Search code examples
c++performanceresumepause

C++ pause/resume system on large operation


I have a C++ program that loads a file with few millions lines and starts processing, the same operation was done by a php script, but in order to reduce the execution time I switched to C++.

In the old script, I checked whether there is a file with the current operation id in a "pause" folder, the file is empty It is just to check if a pause is requested, the script then checks after each 5 iterations if there is such file, if so It stuck on an empty loop until the file is deleted (a.k.a resume) :

foreach($lines as $line)
    {
        $isFinished = $index >= $countData - 1;
        if($index % 5 == 0)
        {
            do
            {
                $isPaused = file_exists("/home/pauses/".$content->{'drop-id'});
            }while($isPaused);
        }
        // Starts processing the line here 
}

But since disk accessing is relatively slow, I don't want to follow the same approach, so I was thinking of some sort of commands that simulates this :

$ kill cpp_program // C++ program returns the last index checked e.g: 37710
$ ./main 37710
$ // cpp_program escapes the first 37709 lines and continues its job

What do you think of this approach ? Is-it feasible ? Is-it non time-consuming ? Is there any better approach ? Thank you

Edit : A clarification because this seems a little ambiguous, this task runs in the background, there is another application which starts this one, I want to be able to send command from the management app (through Linux commands) to the background task to pause/resume.


Solution

  • Jumping to the 37710 line of a text file sadly requires reading all 37710 lines before it on most operating systems.

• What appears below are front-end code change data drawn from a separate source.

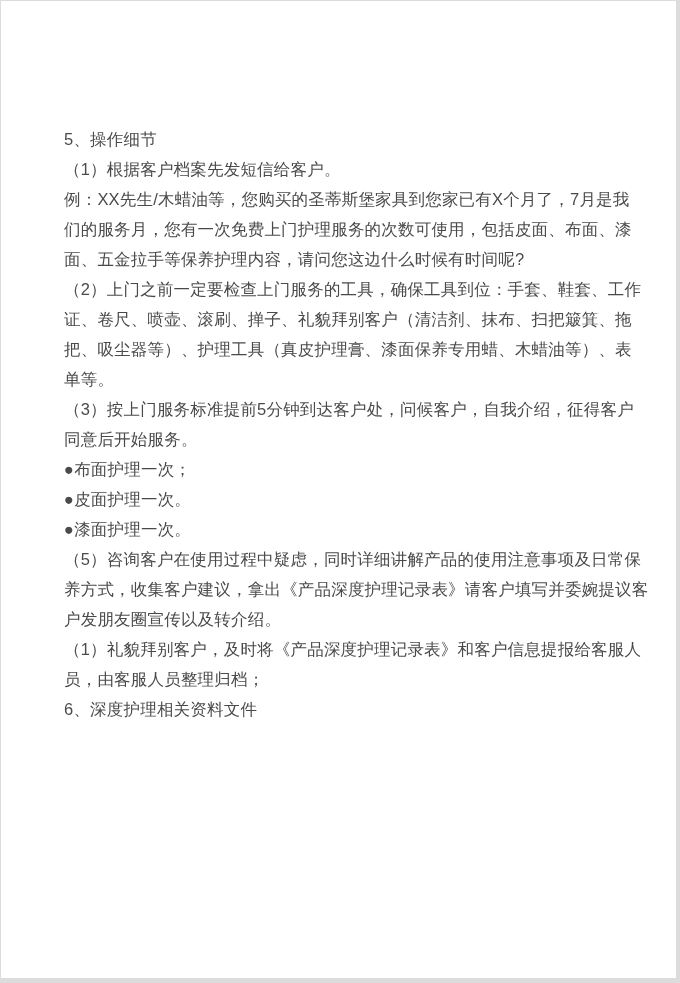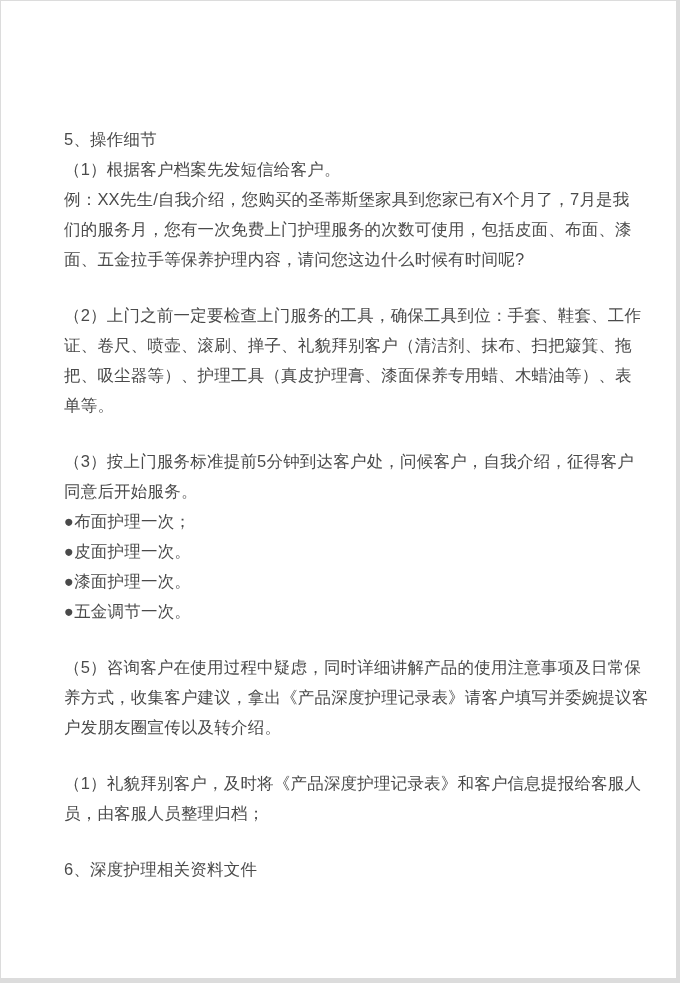--- a/index.html
+++ b/index.html
@@ -56,7 +56,7 @@
       </div>
 
       <div class="block">
-        <div class="line">例：XX先生/自我介绍，您购买的圣蒂斯堡家具到您家已有X个月了，7月是我</div>
+        <div class="line">例：XX先生/木蜡油等，您购买的圣蒂斯堡家具到您家已有X个月了，7月是我</div>
         <div class="line">们的服务月，您有一次免费上门护理服务的次数可使用，包括皮面、布面、漆</div>
         <div class="line">面、五金拉手等保养护理内容，请问您这边什么时候有时间呢?</div>
       </div>

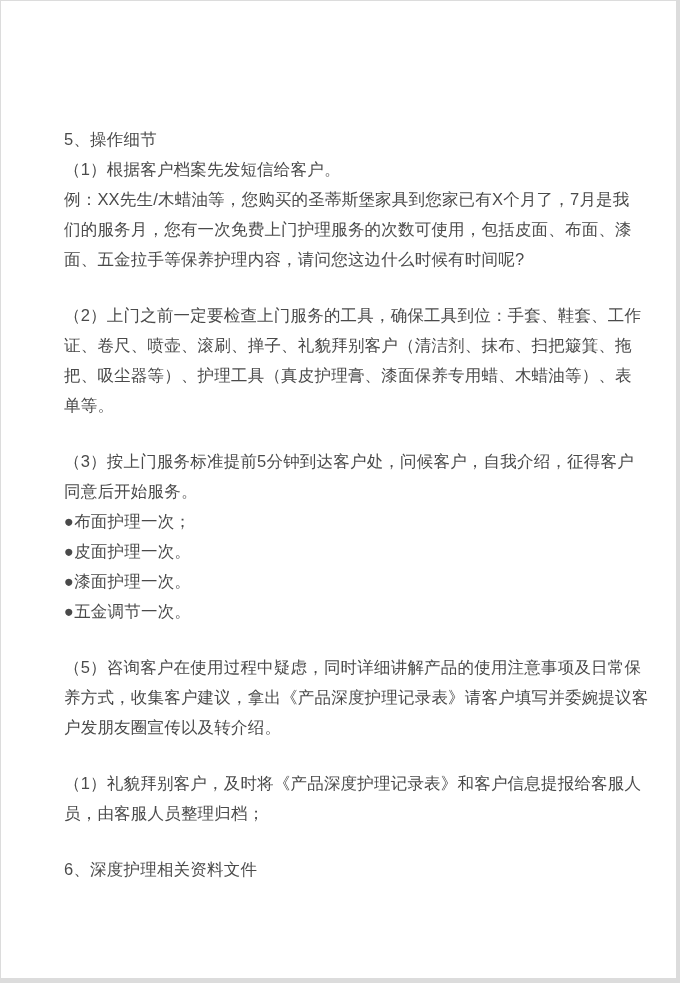--- a/index.html
+++ b/index.html
@@ -31,7 +31,7 @@
       font-weight: 400;
     }
     .block { margin: 0; }
-    .block.gap { margin-top: 26px; }
+    .block.gap { }
     .line {
       height: 30px;
       line-height: 30px;

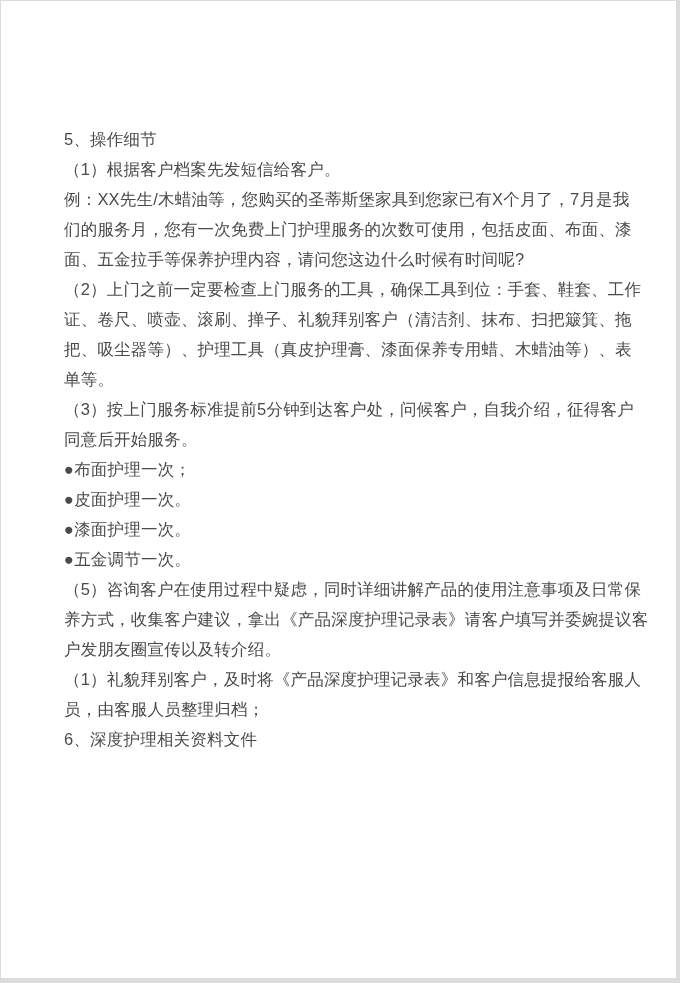--- a/index.html
+++ b/index.html
@@ -83,9 +83,6 @@
       <div class="block">
         <div class="line">●漆面护理一次。</div>
       </div>
-      <div class="block">
-        <div class="line">●五金调节一次。</div>
-      </div>
 
       <div class="block gap">
         <div class="line">（5）咨询客户在使用过程中疑虑，同时详细讲解产品的使用注意事项及日常保</div>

    On most operating systems, text files are binary files with a convention about newlines. But the OS doesn't cache where the newlines are.

    So to find the newlines, you have to read every byte.

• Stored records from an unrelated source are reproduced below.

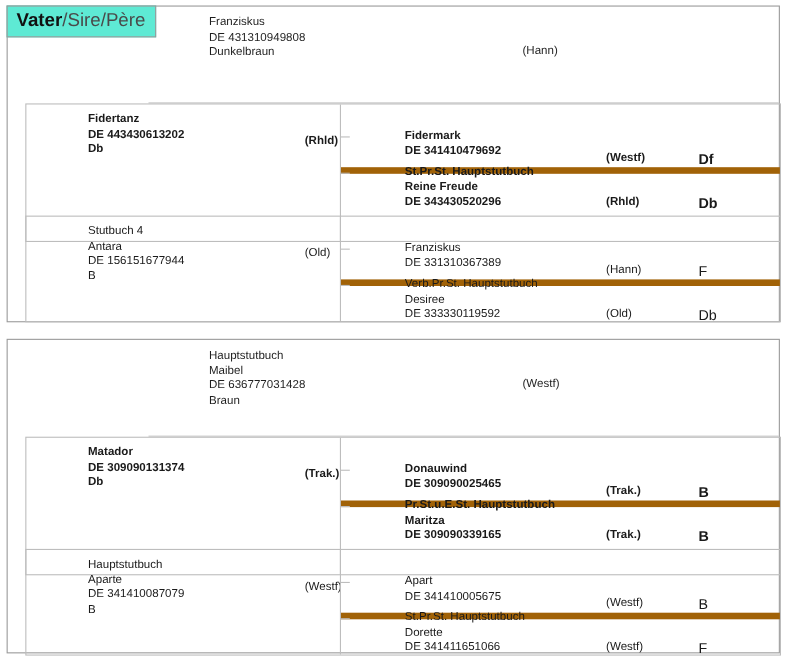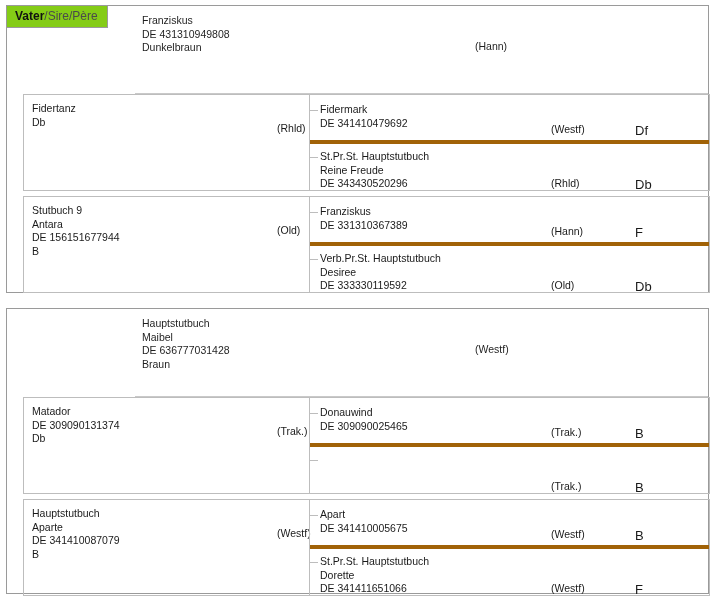--- a/index.html
+++ b/index.html
@@ -41,8 +41,8 @@
     left: -1px;
     padding: 3px 9px 4px 8px;
     border: 1px solid #9a9a9a;
-    background: #84cc16;
-    font-size: 12px;
+    background: #5eead4;
+    font-size: 17px;
     white-space: nowrap;
     z-index: 5;
   }

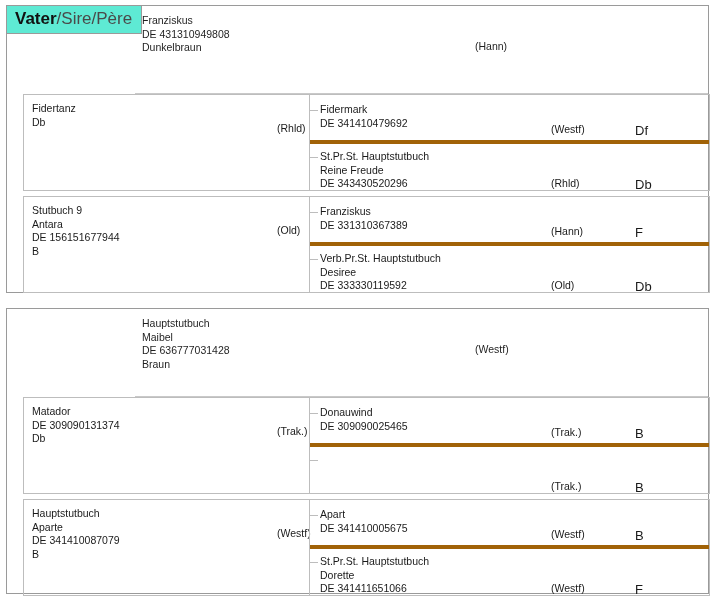--- a/index.html
+++ b/index.html
@@ -157,7 +157,7 @@
     background: #bdbdbd;
   }
 
-  .nowrap { white-space: nowrap; }
+  .nowrap { white-space: nowrap; padding-left: 48px; }
 </style>
 </head>
 <body>

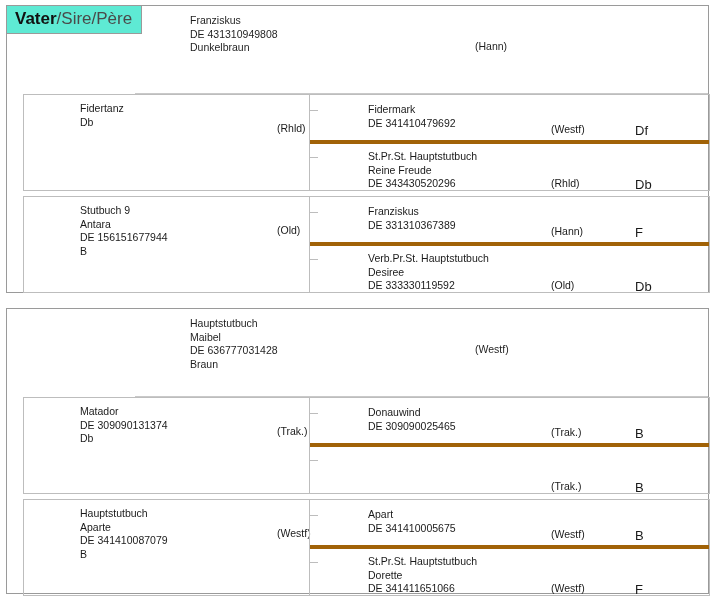--- a/index.html
+++ b/index.html
@@ -83,7 +83,7 @@
     box-sizing: border-box;
     border: 1px solid #bdbdbd;
   }
-  .gen2-a { top: 88px; height: 97px; }
+  .gen2-a { top: 88px; height: 126px; font-weight: bold; }
   .gen2-b { top: 190px; height: 97px; }
 
   .g2-left {

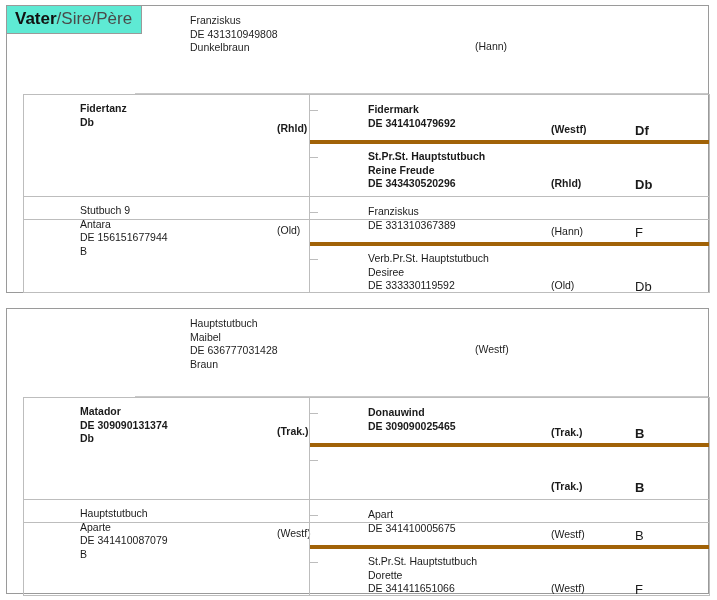--- a/index.html
+++ b/index.html
@@ -182,6 +182,7 @@
     <div class="gen2 gen2-a">
       <div class="g2-left">
         <div class="nowrap">Fidertanz</div>
+        <div class="nowrap">DE 443430613202</div>
         <div class="nowrap">Db</div>
       </div>
       <div class="g2-reg">(Rhld)</div>

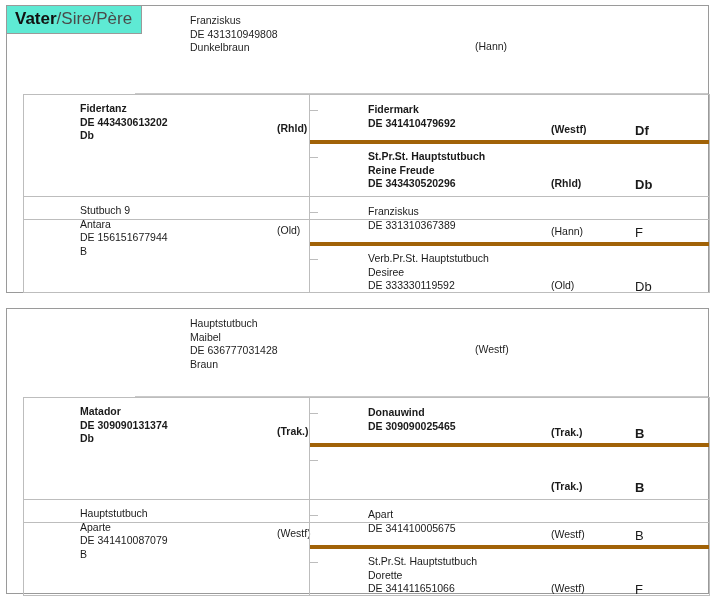--- a/index.html
+++ b/index.html
@@ -119,7 +119,7 @@
     right: 0;
     box-sizing: border-box;
   }
-  .gen3-top    { top: 1px;  height: 48px; border-bottom: 4px solid #a16207; }
+  .gen3-top    { top: 15px;  height: 48px; border-bottom: 6px solid #a16207; }
   .gen3-bottom { top: 48px; bottom: 0; }
 
   .g3-name {

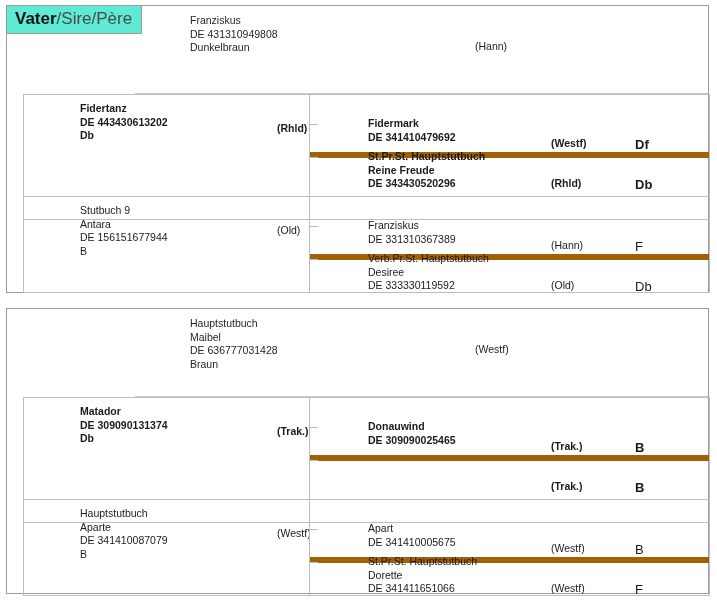--- a/index.html
+++ b/index.html
@@ -212,7 +212,7 @@
 
     <div class="gen2 gen2-b">
       <div class="g2-left">
-        <div class="nowrap">Stutbuch 9</div>
+        <div class="nowrap">Stutbuch 4</div>
         <div class="nowrap">Antara</div>
         <div class="nowrap">DE 156151677944</div>
         <div class="nowrap">B</div>

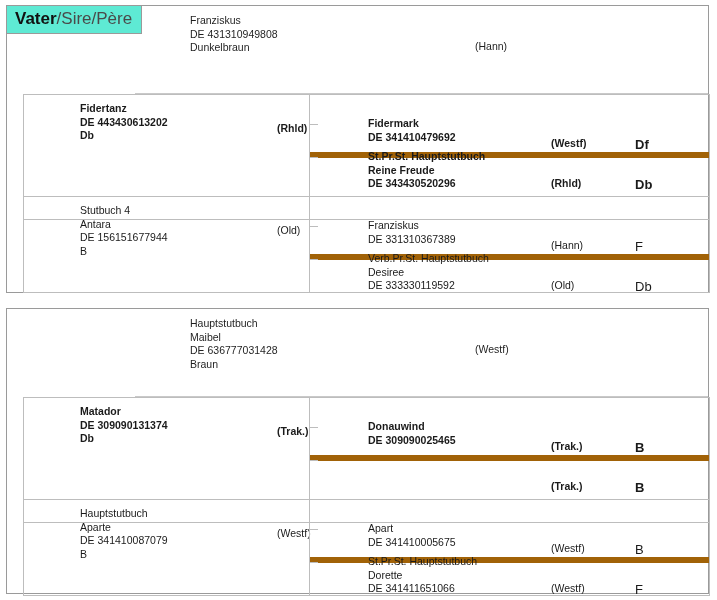--- a/index.html
+++ b/index.html
@@ -277,6 +277,11 @@
 
       <div class="gen3 gen3-bottom g3-row3">
         <div class="tick"></div>
+        <div class="g3-name">
+          <div class="nowrap">Pr.St.u.E.St.  Hauptstutbuch</div>
+          <div class="nowrap">Maritza</div>
+          <div class="nowrap">DE 309090339165</div>
+        </div>
         <div class="g3-reg">(Trak.)</div>
         <div class="g3-color">B</div>
       </div>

    If your program saved the byte offset of the file it had reached, it could seek to that location, however.

    You can save the state of your program to some config file as you are shutting down, and set it to resume by default when it starts up again. This will require catching the signal you use to shut down, making your main logic notice the signal flag being set, and then cleanly shutting down. It is a very C-esque operation.


    Now, a different traditional way to make a program controllable remotely is to have it listen on a TCP port (and/or stdin) and take command line commands there.

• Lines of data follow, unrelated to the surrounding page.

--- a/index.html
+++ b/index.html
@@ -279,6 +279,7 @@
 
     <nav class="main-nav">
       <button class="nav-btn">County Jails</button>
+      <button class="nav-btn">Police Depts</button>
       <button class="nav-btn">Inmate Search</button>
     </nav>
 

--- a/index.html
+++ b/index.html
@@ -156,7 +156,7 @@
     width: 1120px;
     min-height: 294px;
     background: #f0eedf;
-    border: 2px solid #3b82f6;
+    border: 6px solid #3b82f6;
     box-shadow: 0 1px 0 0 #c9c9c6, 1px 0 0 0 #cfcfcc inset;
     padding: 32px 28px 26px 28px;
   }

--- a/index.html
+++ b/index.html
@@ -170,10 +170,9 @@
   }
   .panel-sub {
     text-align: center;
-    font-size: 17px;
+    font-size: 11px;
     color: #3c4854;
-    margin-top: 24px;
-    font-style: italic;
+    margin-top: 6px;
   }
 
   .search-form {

    To go that way, you'd write a REPL component, then hook that up to whatever input and output.

    Either you'd do the REPL in a coroutine like way between processing files, or you'd spawn a separate thread to do REPL and have it communicate asynchronously with the processing thread.

    However, this could be beyond your skill. Each step of this (writing a REPL system, having it not block the main work, responding to commands, then attaching it to a TCP port) would take some effort and learning on your part.